Thursday, December 11, 2008

What I Want

The truth is, I don't know what I want.

I was sitting here reading my pastor's wife's blogs and I got to thinking about World Harvest and my life there and how everything used to be and how so much has changed.

I love my life now. 2008 has been both a great and a very trying year for me. There is still almost a month left so I never know how it will end.

What I do know is that 2009 is going to be a phenomenal year. I am going to make some major changes. Once I get my heart unwrapped from Trump, I am NEVER, EVER, EVER, EVER going there emotionally, mentally and certainly not physically with any guy again -- until perhaps there is a shining diamond on my left hand. It's just not worth it.

As far as guys are concerned, this is the worst year of my life. It started out with me still head over heels for Jason May. Then I was playing around with Tai and God told me to leave him alone. And I learned how to get my heart broken by someone who doesn't even really have my heart. Then I met Trump. And, well, we'll see how that ends but so far not good. Then I met Sam and James and the Caribbean not to mention some of the random guys thrown in that never really stuck. All three were the product of a girl who doesn't listen to her instincts, but will give someone the benefit of the doubt if they're nice and cute enough.

I do know one thing: I must be friends with a guy first AND no more Alphas that's for sure.

This has been a year of great academic and career-wise triumphs yet devastating relationship losses. I've never really been able to conquer the affairs of the heart. But that's okay because that just means that I haven't found "the one" which is fine with me for right now.

Plus, in the state I am in, I am bound to have lack-luster crushes. My man choices this year read like they would have before I became a Christian. Clearly, they were doomed from the start which is unfortunate because these are some pretty great guys, even Trump...especially Trump.

But in 2009, I am not doing that anymore. I am finding a guy who is on the same page as I am. I am finding someone who likes me, whom I like, is cute, tall, a few years older than I am, lean, handsome, ambitious and a Christian. Someone who knows what is going on in the world. Someone I get along with. Someone who knows how to pick up the phone. Someone who is content with me and doesn't insist on variety. Someone who "gets" me. Someone whom I get also.

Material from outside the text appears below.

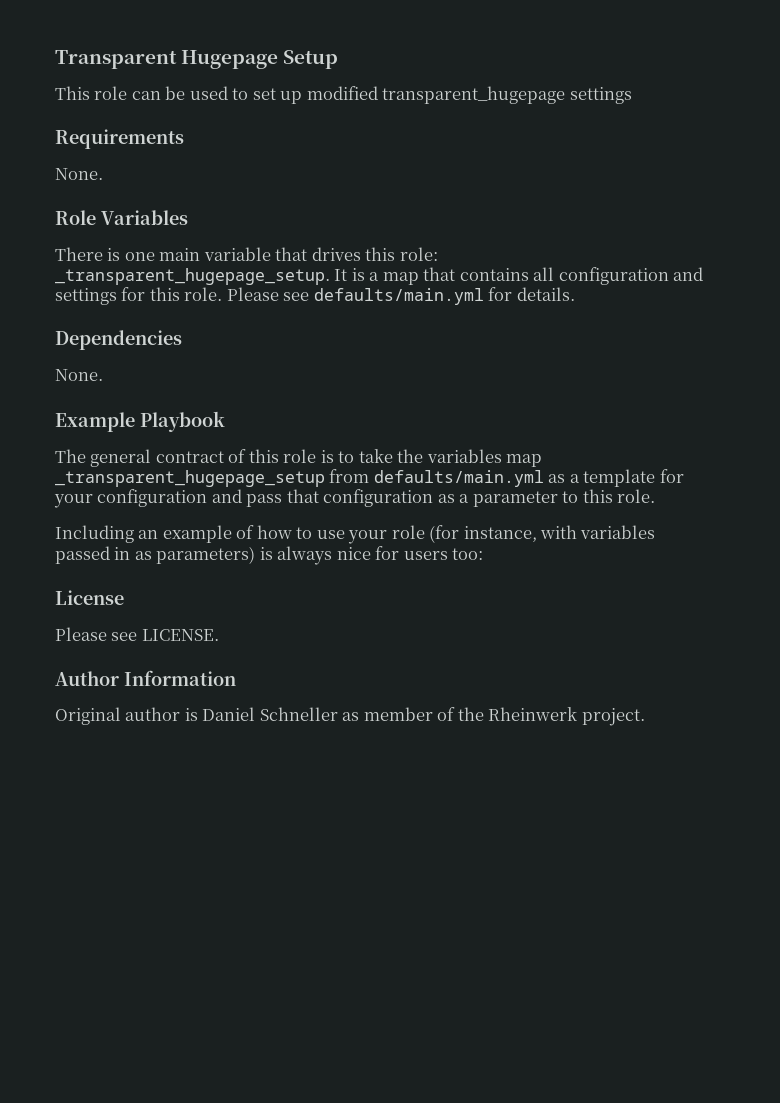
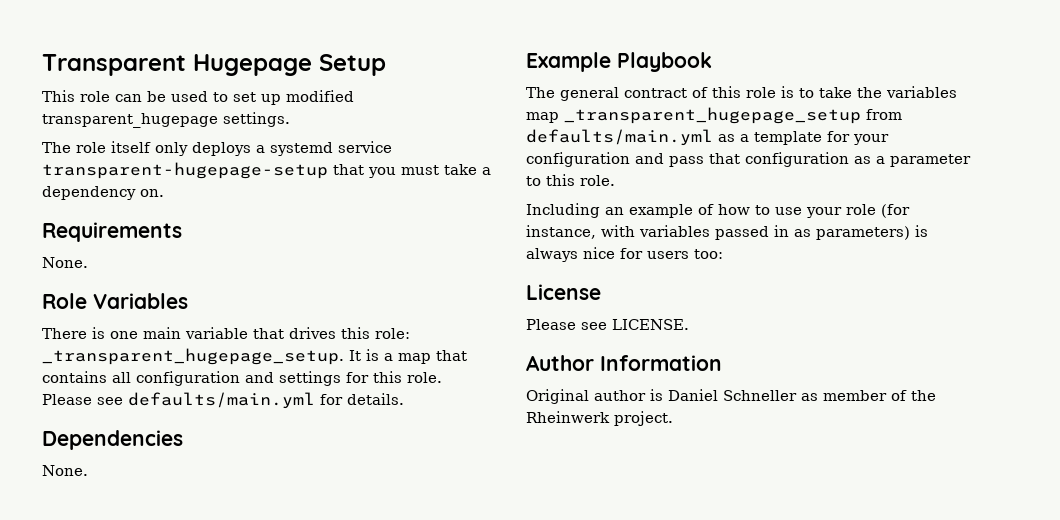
[569,87,632,104] settings -> [223,112,290,127] [42,141,392,156] [42,162,491,179] [42,186,164,200] settings. // The role itself only deploys a systemd service transparent-hugepage-setup that you must take a dependency on.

Considering my track record, it seems unlikely that I will find this person, but I will. All I need is one person right? Is anything too hard for God? Nope.

Wow. Reading Miss Joni's blog really brought me back. As Nelson Mandela once said, "There is nothing like returning to a place that remains unchanged to see the ways you, yourself have altered."

I have changed. For better and for worse and from now on, I am making better choices. With God's help, I can have success in all areas of my life.

Even in affairs of the heart.

I guess I was wrong, I know exactly what I want.